La réussite en affaires tient à plusieurs choses, notamment aux compétences acquises, à la somme d’expériences vécues, au flair du bon filon à exploiter au bon moment. Le succès de Christopher Rainer, fondateur et directeur de Marideal.mu, qui a remportéle Tecoma Award 2018 la semaine dernière, tient un peu à tout cela.

Christopher Rainer, 37 ans, qui nous reçoit dans son bureau de Grand-Baie, semble encore un peu dépassé par son sacre aux IBL Tecoma Awards 2018, lui qui n’a jamais couru après la gloire. Même lorsqu’il a lancé sa plateforme en ligne Marideal.mu il y a cinq ans, bien que sachant qu’il avait trouvé une niche, il n’en a pas fait étalage dans la presse. En fait, ceux qui le connaissent savent que Christopher Rainer est quelqu’un de simple et de terre à terre. Et n’allez surtout pas croire qu’il s’agit d’un geek. Il n’est ni branché jeux vidéo, ni comic books et est athlétique.

Il est né en Afrique du Sud d’une mère mauricienne et d’un père autrichien, que leurs carrières professionnelles ont mené à Johannesbourg. De cette union sont nés Nicholas, 40 ans, et Christopher. Leur mère se remarie et la famille s’installe à Floréal. Christopher Rainer fait sa scolarité au Lorette de Vacoas, puis au collège St Joseph. Avant de rejoindre Le Bocage High School.

Son frottement avec son beau-père et les fréquentations de ce dernier font qu’il s’intéresse aux affaires et opte pour les matières commerciales. Mais il est obsédé par le surf. Lorsqu’il obtient son baccalauréat international, lui et un ami prennent une année sabbatique et se rendent en Europe pour faire le circuit européen de surf. «On avait acheté une petite voiture sur laquelle tenaient 12 planches de surf et on faisait le tour de l’Europe.»
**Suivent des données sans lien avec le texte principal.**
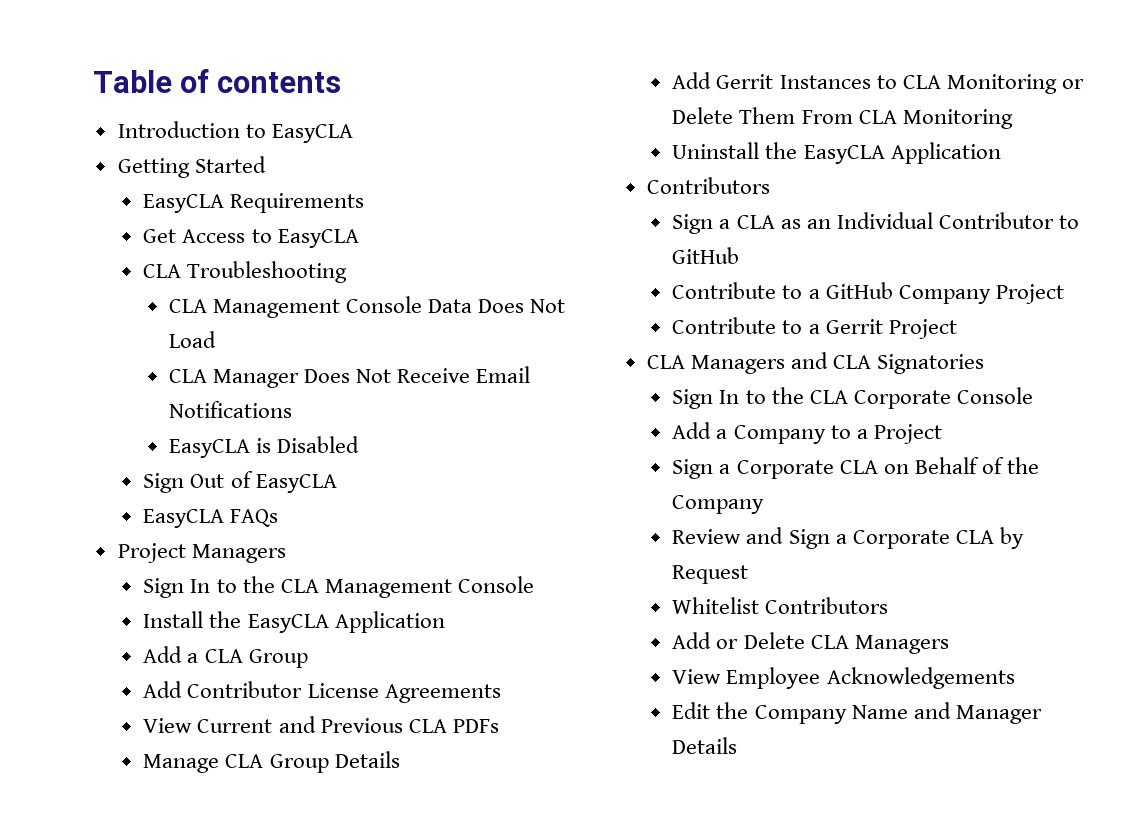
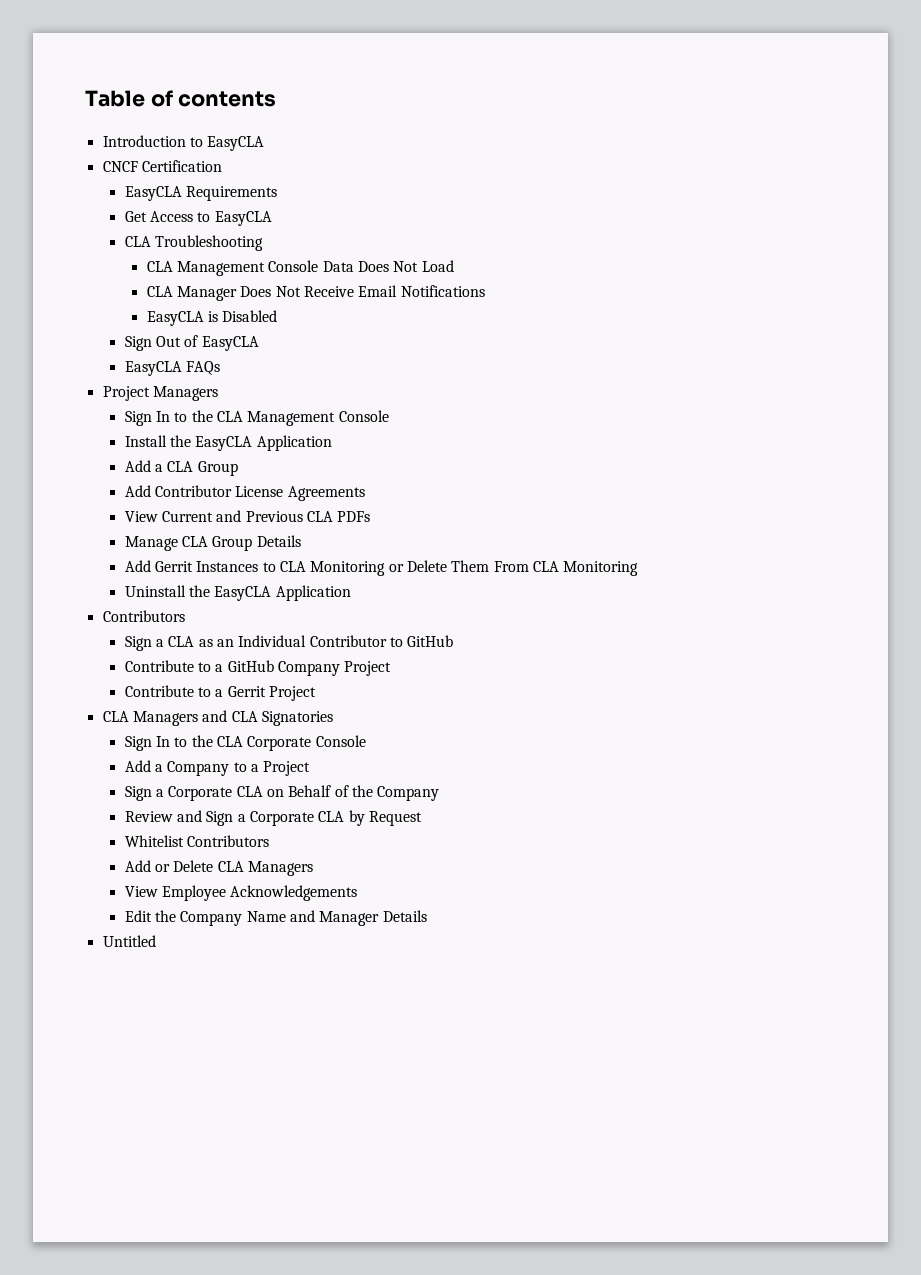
- Getting Started
+ CNCF Certification
+ Untitled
Or, une blessure au dos met fin à son rêve d’être surfeur professionnel. «À aucun moment, je n’avais songé à faire des études supérieures car le surf était toute ma vie», confie-t-il. Il regagne Maurice. Comme un de ses bons amis a été admis à l’université de Curtin à Perth, en Australie, c’est là qu’il se rend et entame d’abord une licence en Business, soit le BCom.

N’ayant pas le sentiment que cela lui apprend grand-chose, à cette licence, il adjoint une autre en relations internationales. L’université de Curtin ayant des liens avec des universités européennes, au cours du dernier semestre de sa double licence, il se rend à Maastricht, en Hollande, et complète ses modules à l’université de cette ville. À son retour à Maurice, la chemiserie Aquarelle Clothing, filiale de CIEL Textile, le recrute comme Merchandiser. «Cela a été une école de formation en gestion pour moi.»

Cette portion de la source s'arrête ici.